Sherry George is enthusiastic about establishing an (historical) interpretive centre in Fort Frances (“Take Energy Forward,” June 15). But I take issue with several of her statements, especially pertaining to Canadian and Rainy River region history, and I’ll address a few of them.
It’s grandiose thinking by Ms. George there can be something “about us that will draw the rest of Canada and the world to our door” and also “being a destination once again.”
The reality is, in my experience, very few Canadians—unless they live in Northwestern Ontario—have heard of Fort Frances. If they have, they often have no idea where the city is located.
An interpretive centre isn’t going to make a significant change to this situation.
Ms. George proposes an interpretive centre that “would celebrate our founding cultures and the way they worked together.”
If she is referring to the working relationship between aboriginal and other Canadian people in the Fort Frances area, it’s likely a complex sociological subject requiring much study, so it can’t be oversimplified, especially by making an authoritative statement about it.
One thing we do know is that Couchiching residents, for example, would likely have a much different viewpoint of this working relationship since the history of aboriginal communities located near white ones often has been one of racism and marginalization.
She also questions if [building] a fort is “really the best way to celebrate our rich history,” further stating that “Fort William is covering the fur trade topic very well.”
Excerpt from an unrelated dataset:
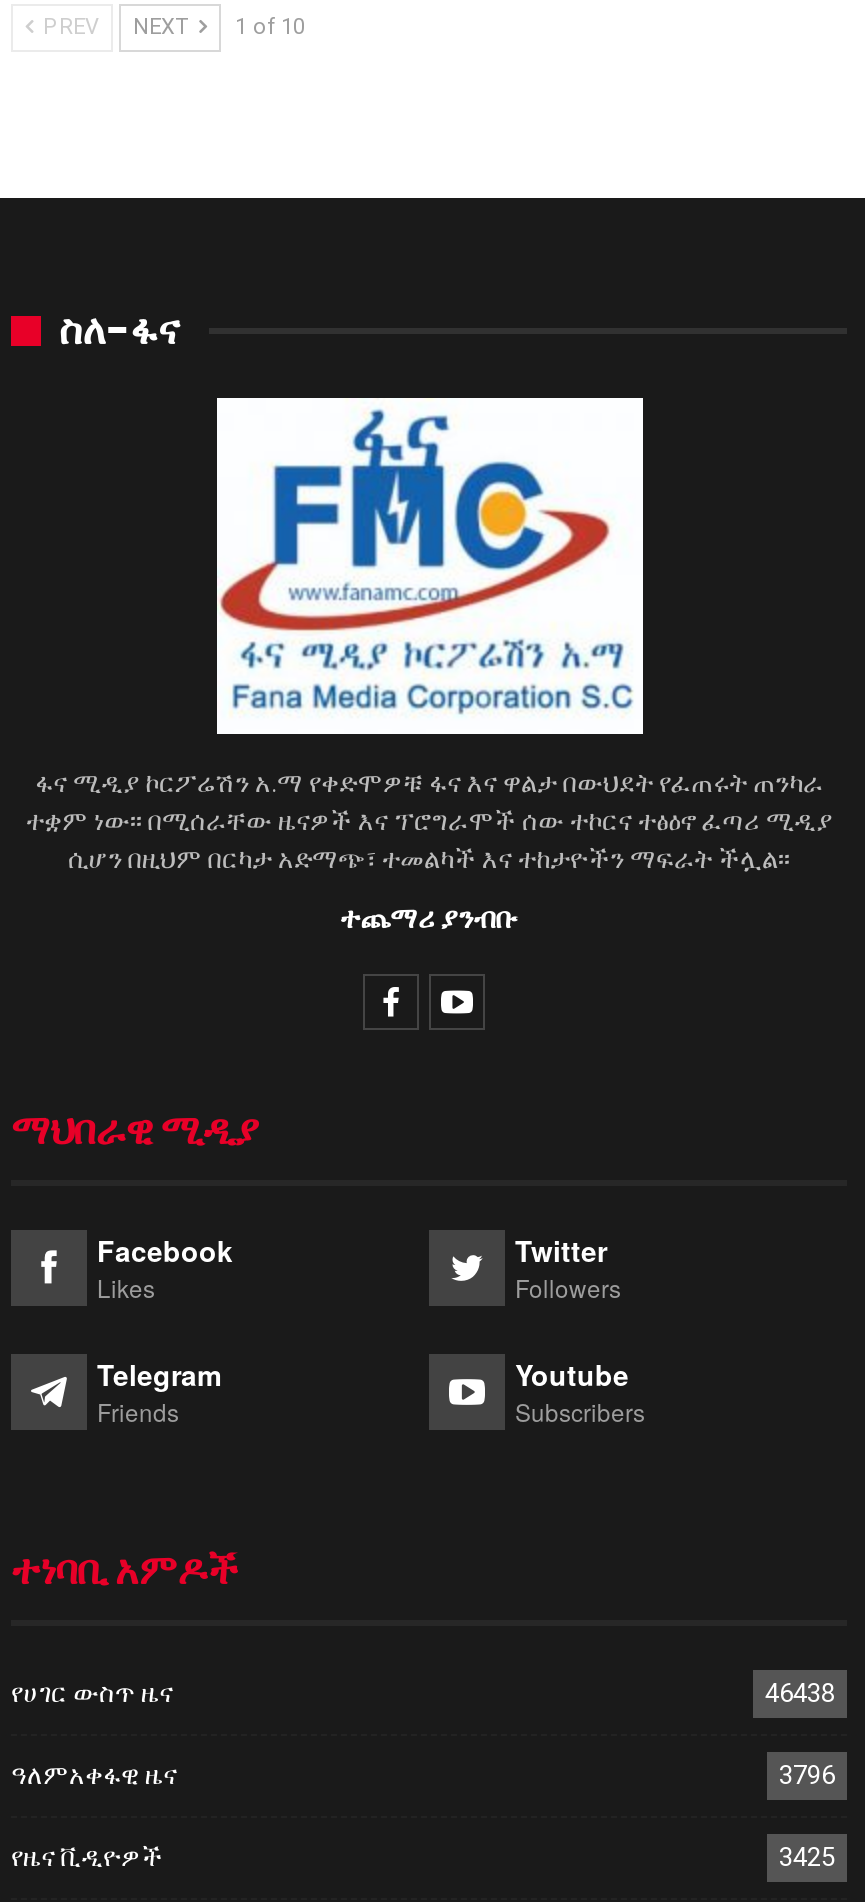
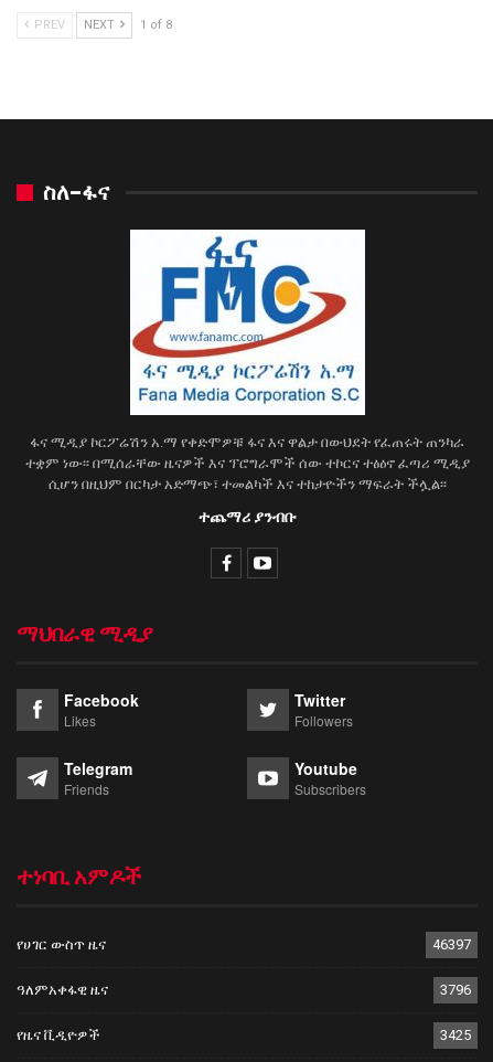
[37,14,305,40] PREV NEXT 1 of 10 -> [31,17,172,32] PREV NEXT 1 of 8
[765,1678,835,1708] 46438 -> [432,936,471,952] 46397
In reality, Fort William was an important part of the fur trade for many years, but the history of this industry is very extensive and only as part of it is interpreted at this reconstructed fort.
The North West Company fur trade depot and the Hudson’s Bay Company fur trade post that became Fort Frances in 1830, both located on the Rainy River where the town is situated, had their own unique histories.
For example, this fort included the development of the “half-breed” community connected to it, which was part of the Métis Nation.
Fort Frances also was where the development of agriculture in the Rainy River region began to any extent.
It’s because of the fort the town exists, of course, so a reconstruction of it (the fort was about half a hectare in size) would be necessary to properly interpret a significant part of the city’s history.
Contrary to what Ms. George wrote, there wasn’t always “a welcoming hand from the natives” towards Europeans in this country.
This situation goes back to the hostilities between the Beothuk Indians and the Vikings on Newfoundland that occurred about 1000 A.D.
In this region, the Ojibway on Lake of the Woods weren’t happy on at least one occasion when they met some of the first European explorers, emphatically telling them it was their land and they weren’t welcome on it.
Indeed, some of the early Europeans in this area lost their lives because of being unwanted by the natives.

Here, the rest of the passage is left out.